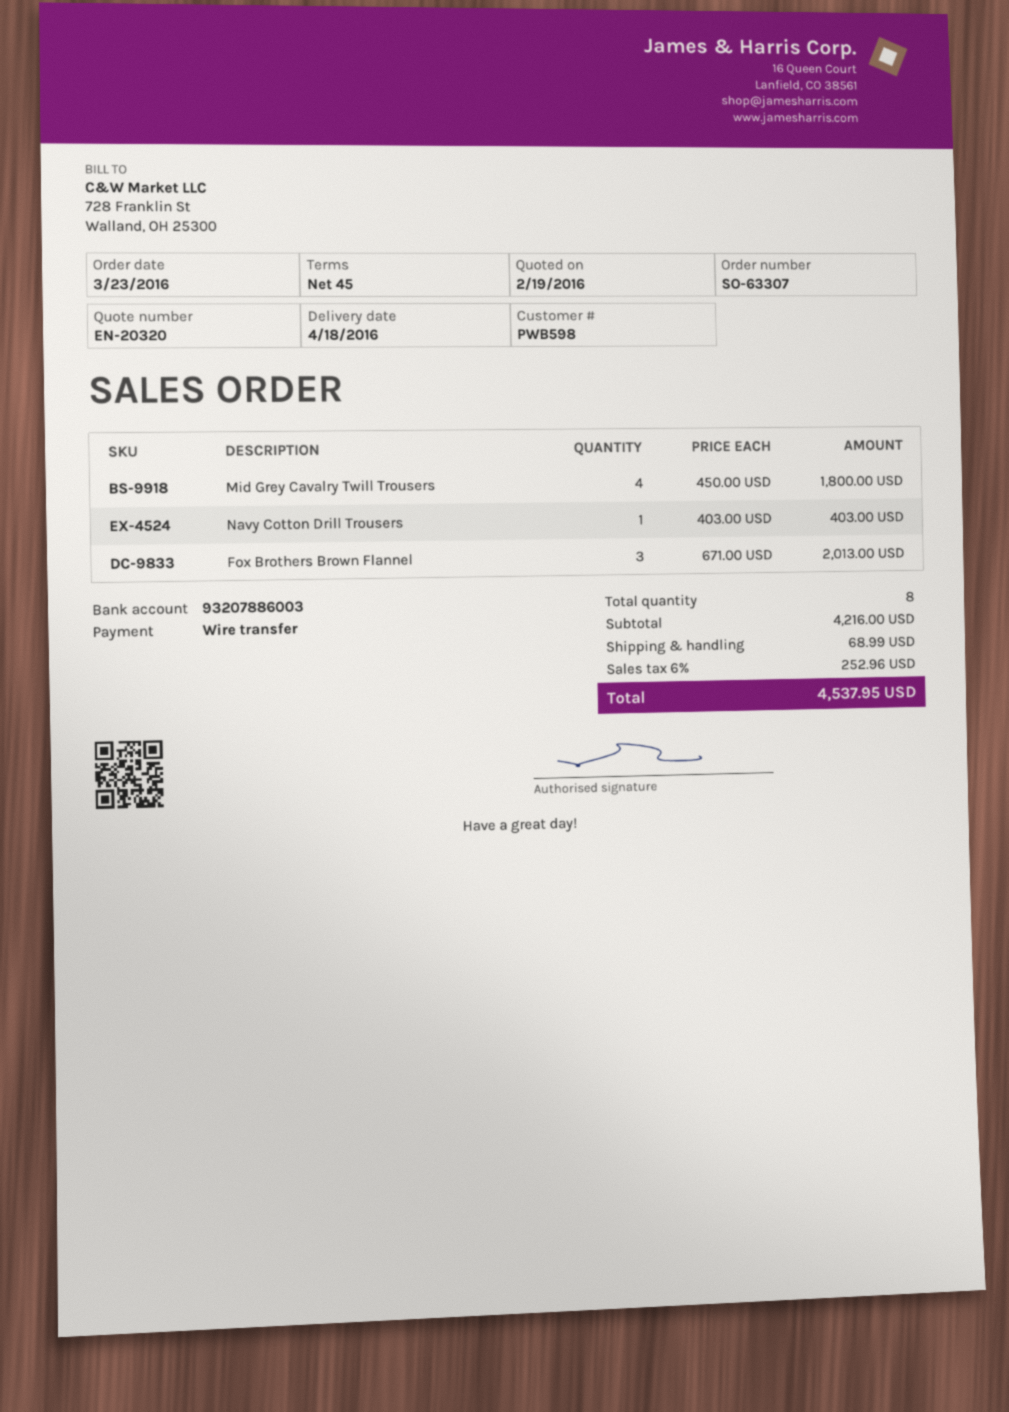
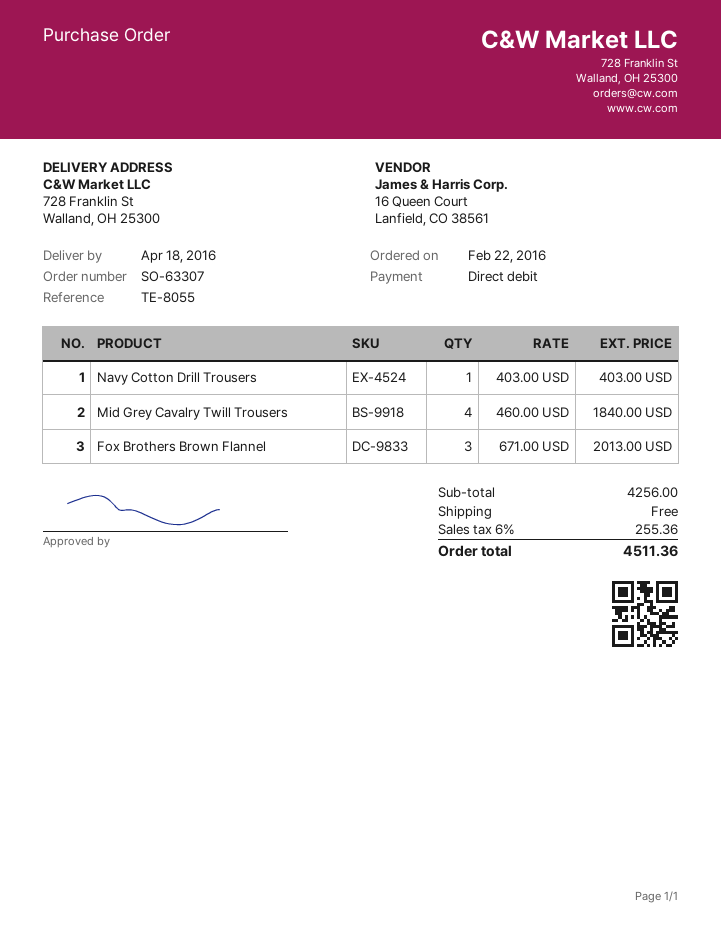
order date: 2016-03-23 -> 2016-02-22
payment method: bank transfer -> direct debit
Mid Grey Cavalry Twill Trousers: 4 x 450.00 = 1800.00 -> 4 x 460.00 = 1840.00
subtotal: 4216.00 -> 4256.00
shipping: 68.99 -> 0.00
tax: 6% = 252.96 -> 6% = 255.36
total: 4537.95 -> 4511.36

* * * * * * * * *

YOUR GOAL: Output the records above verbatim. Pictures stay out.

EXERCISE RESULT:
order date: 2016-03-23 -> 2016-02-22
payment method: bank transfer -> direct debit
Mid Grey Cavalry Twill Trousers: 4 x 450.00 = 1800.00 -> 4 x 460.00 = 1840.00
subtotal: 4216.00 -> 4256.00
shipping: 68.99 -> 0.00
tax: 6% = 252.96 -> 6% = 255.36
total: 4537.95 -> 4511.36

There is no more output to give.